# Scared to test! Advice appreciated.



## zephyr78 (Apr 5, 2015)

Hello everyone, 

I've recently undergone my third and final round of ivf. I had an excellent fast developing hatching blastocyst transferred on day 5.

I am currently 14dp5dt and my test day given by clinic was yesterday with a hpt. I've had so many bfns I am frightened to test!! So I am asking this.... If my cycle has failed, are the progesterone utrogestone vaginal pessaries just holding of my period? Or is there I point where I would have a breakthrough bleed? Or I am possibly pregnant? I was hoping my body would let me know before I test but have since read up progesterone can delay periods..... But for how long?? I definitely?? 

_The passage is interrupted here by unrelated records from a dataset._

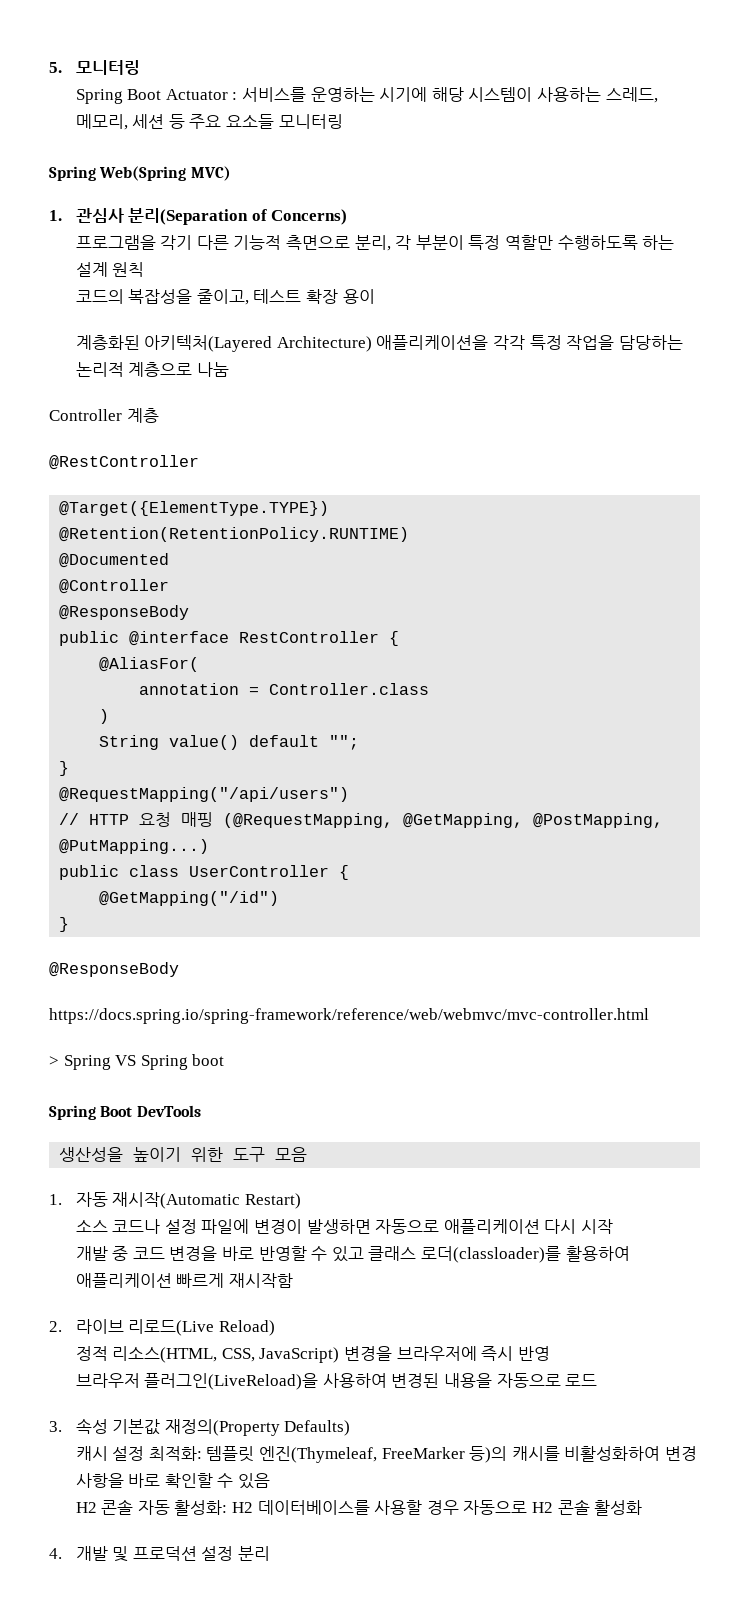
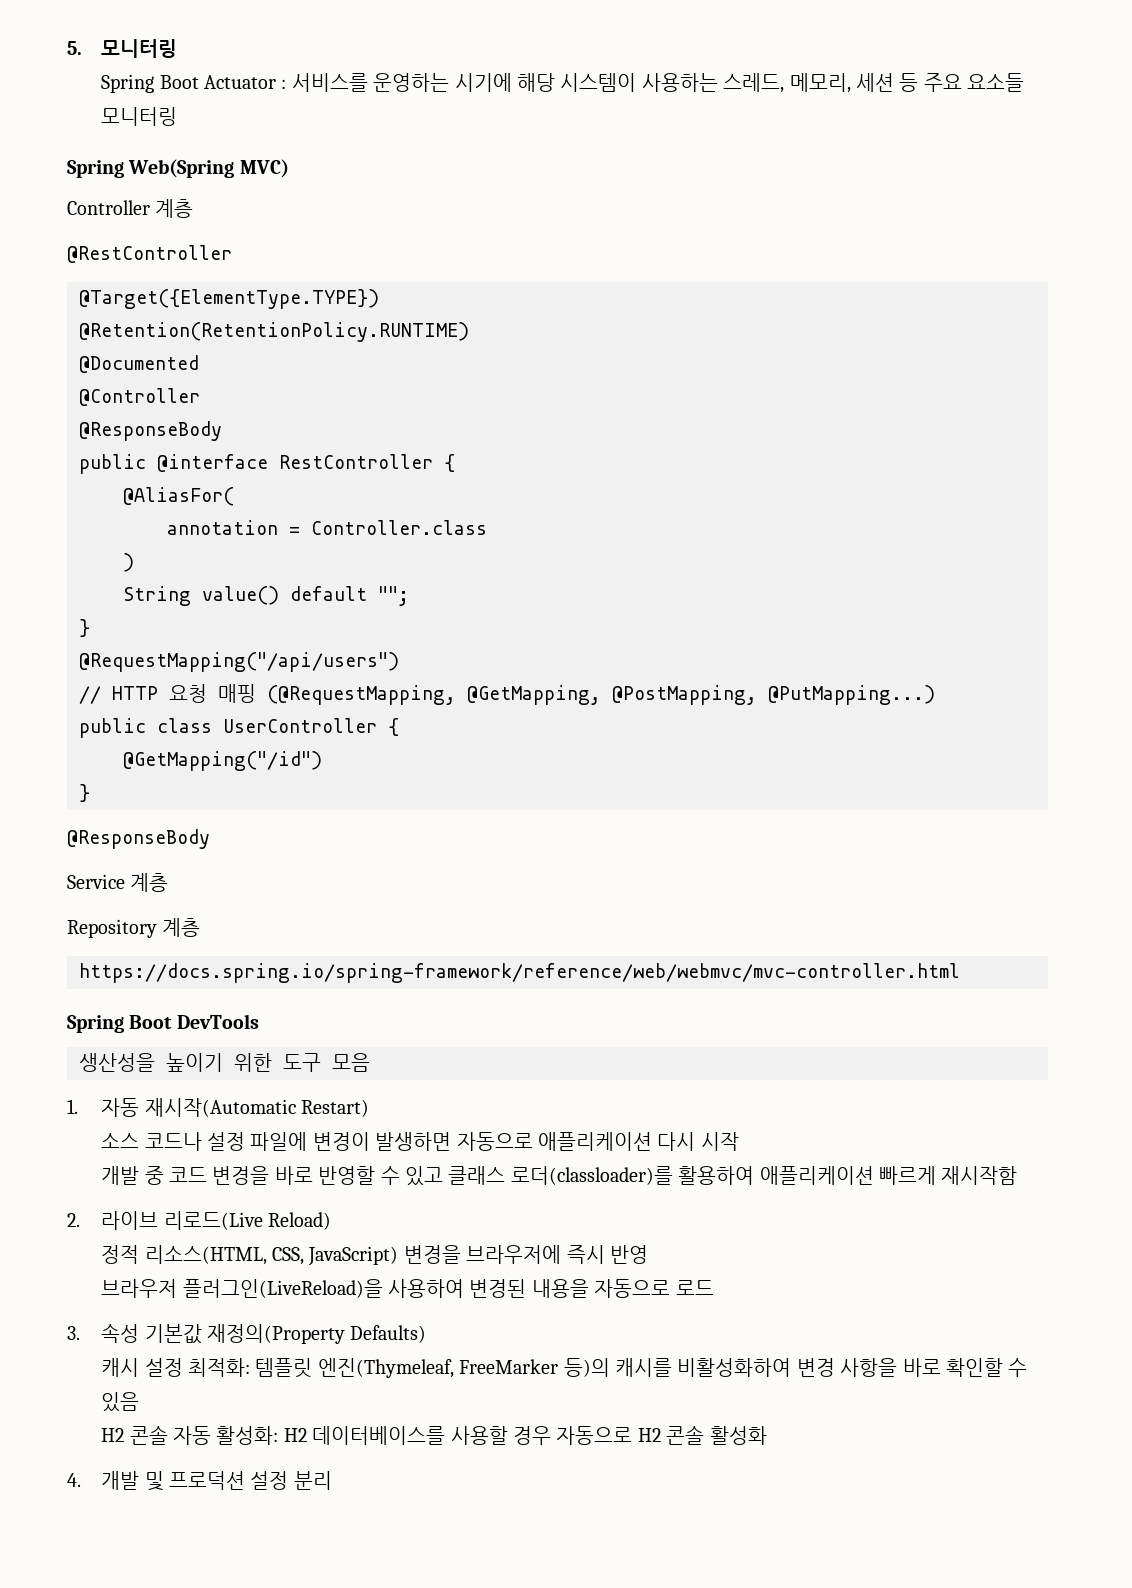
- 1. 관심사 분리(Separation of Concerns)
- 프로그램을 각기 다른 기능적 측면으로 분리, 각 부분이 특정 역할만 수행하도록 하는 설계 원칙
- 코드의 복잡성을 줄이고, 테스트 확장 용이
- 계층화된 아키텍처(Layered Architecture) 애플리케이션을 각각 특정 작업을 담당하는 논리적 계층으로 나눔
+ Service 계층
+ Repository 계층
  https://docs.spring.io/spring-framework/reference/web/webmvc/mvc-controller.html
- > Spring VS Spring boot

Please help. Any knowledge on this would be greatly appreciated,

Sam


----------



## jess 0x0 (Jun 8, 2011)

Hi, I'm not sure but I think the pessaries could prevent the period but not for long tho. Hopefully someone more knowledgable will be on to tell you  

I think the only way you will really know for sure is to take a test  

Thinking of you


----------



## wibble-wobble (Apr 16, 2011)

The pessaries won't hold off af forever I don't think, personally I wouldn't want to carry  on taking them if I didn't have to. 

I'd need to know one way or another, for either closure or to look after my self better if its a bfp.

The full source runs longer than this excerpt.